§ **Exercise details**
Report every line of the records below that contains the word "font".

Web page edit records
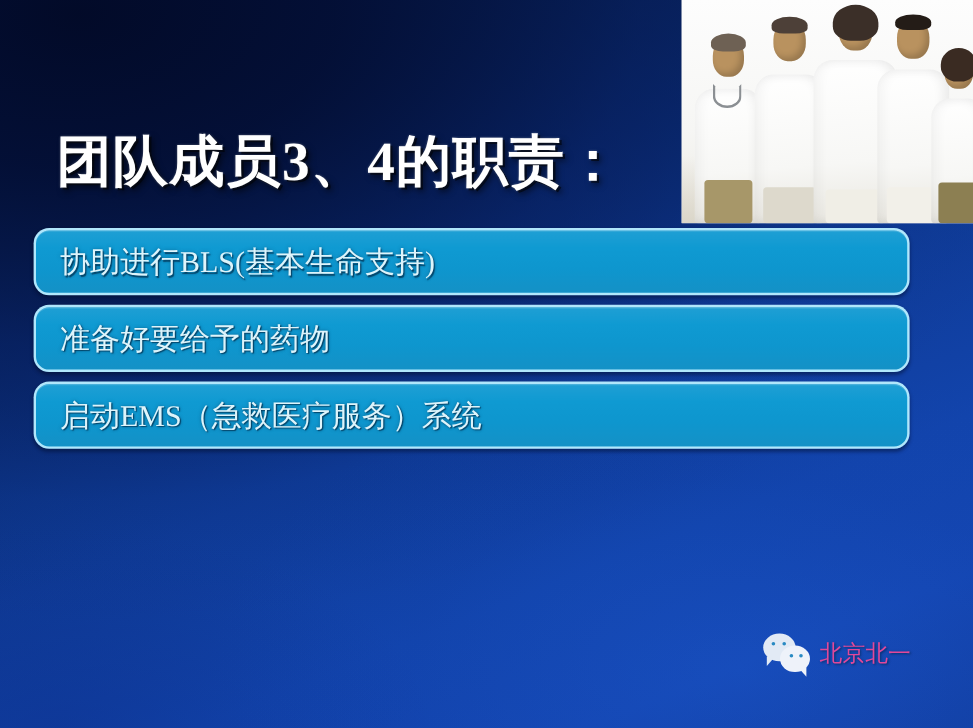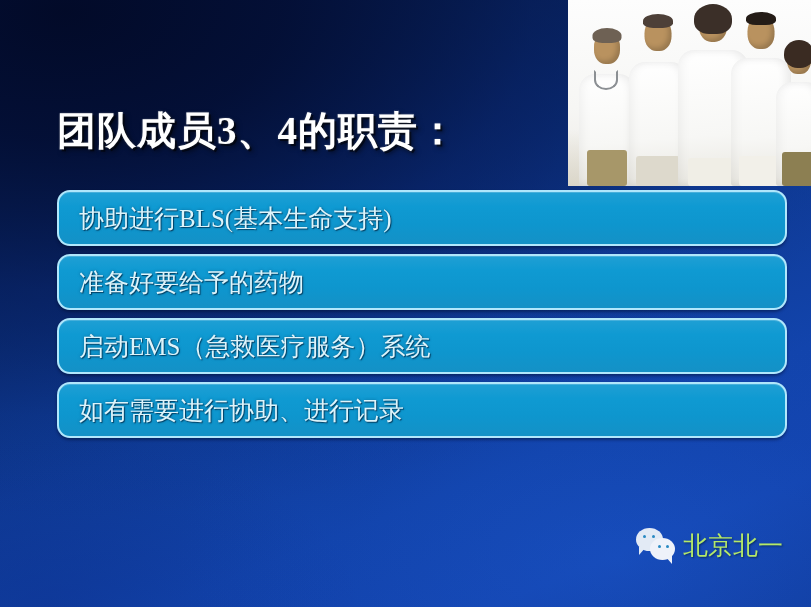--- a/index.html
+++ b/index.html
@@ -129,9 +129,9 @@
   
   .title {
     position: absolute;
-    left: 57px;
+    left: 47px;
     top: 104px;
-    font-size: 39px;
+    font-size: 46px;
     font-weight: bold;
     letter-spacing: 1px;
     color: #ffffff;

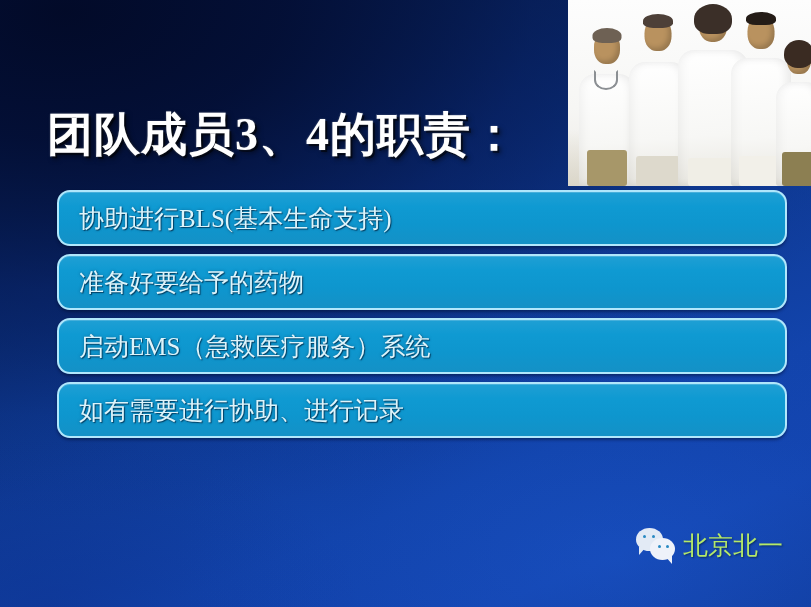--- a/index.html
+++ b/index.html
@@ -145,7 +145,7 @@
   
   .boxes {
     position: absolute;
-    left: 57px;
+    left: 28px;
     top: 190px;
     width: 730px;
   }

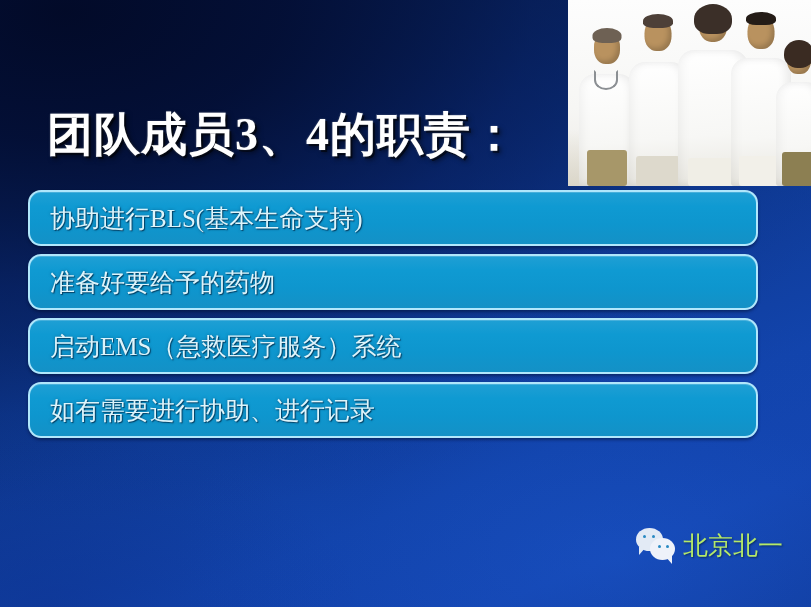--- a/index.html
+++ b/index.html
@@ -304,9 +304,6 @@
     <div class="box">
       <span class="box-text">启动EMS（急救医疗服务）系统</span>
     </div>
-    <div class="box">
-      <span class="box-text">如有需要进行协助、进行记录</span>
-    </div>
   </div>
 
   <div class="watermark">

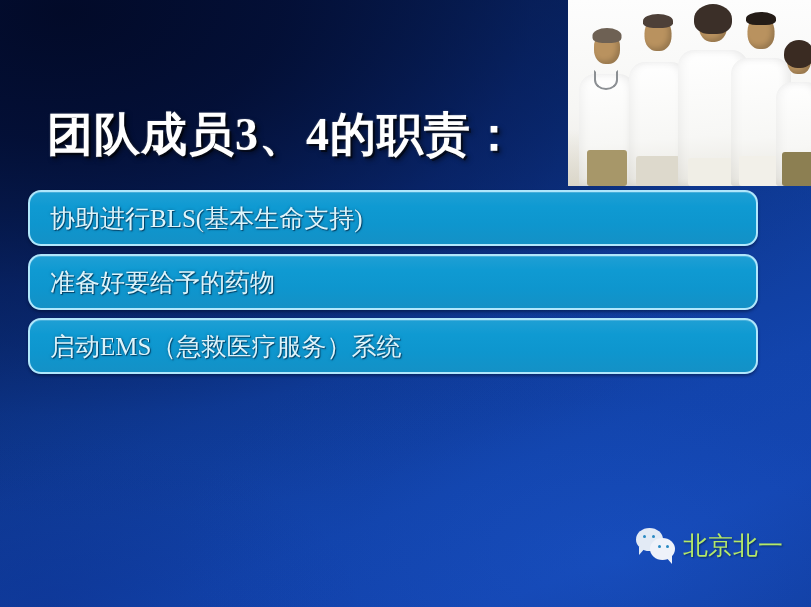--- a/index.html
+++ b/index.html
@@ -231,8 +231,8 @@
     background: #2b8fc4;
   }
   .wm-text {
-    font-size: 25px;
-    color: #bef264;
+    font-size: 19px;
+    color: #ec4899;
     white-space: nowrap;
     text-shadow: 1px 1px 2px rgba(0,30,60,0.7);
     opacity: 0.95;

§ **Result for this task**
-    font-size: 39px;
+    font-size: 46px;
     font-weight: bold;
-    font-size: 25px;
+    font-size: 19px;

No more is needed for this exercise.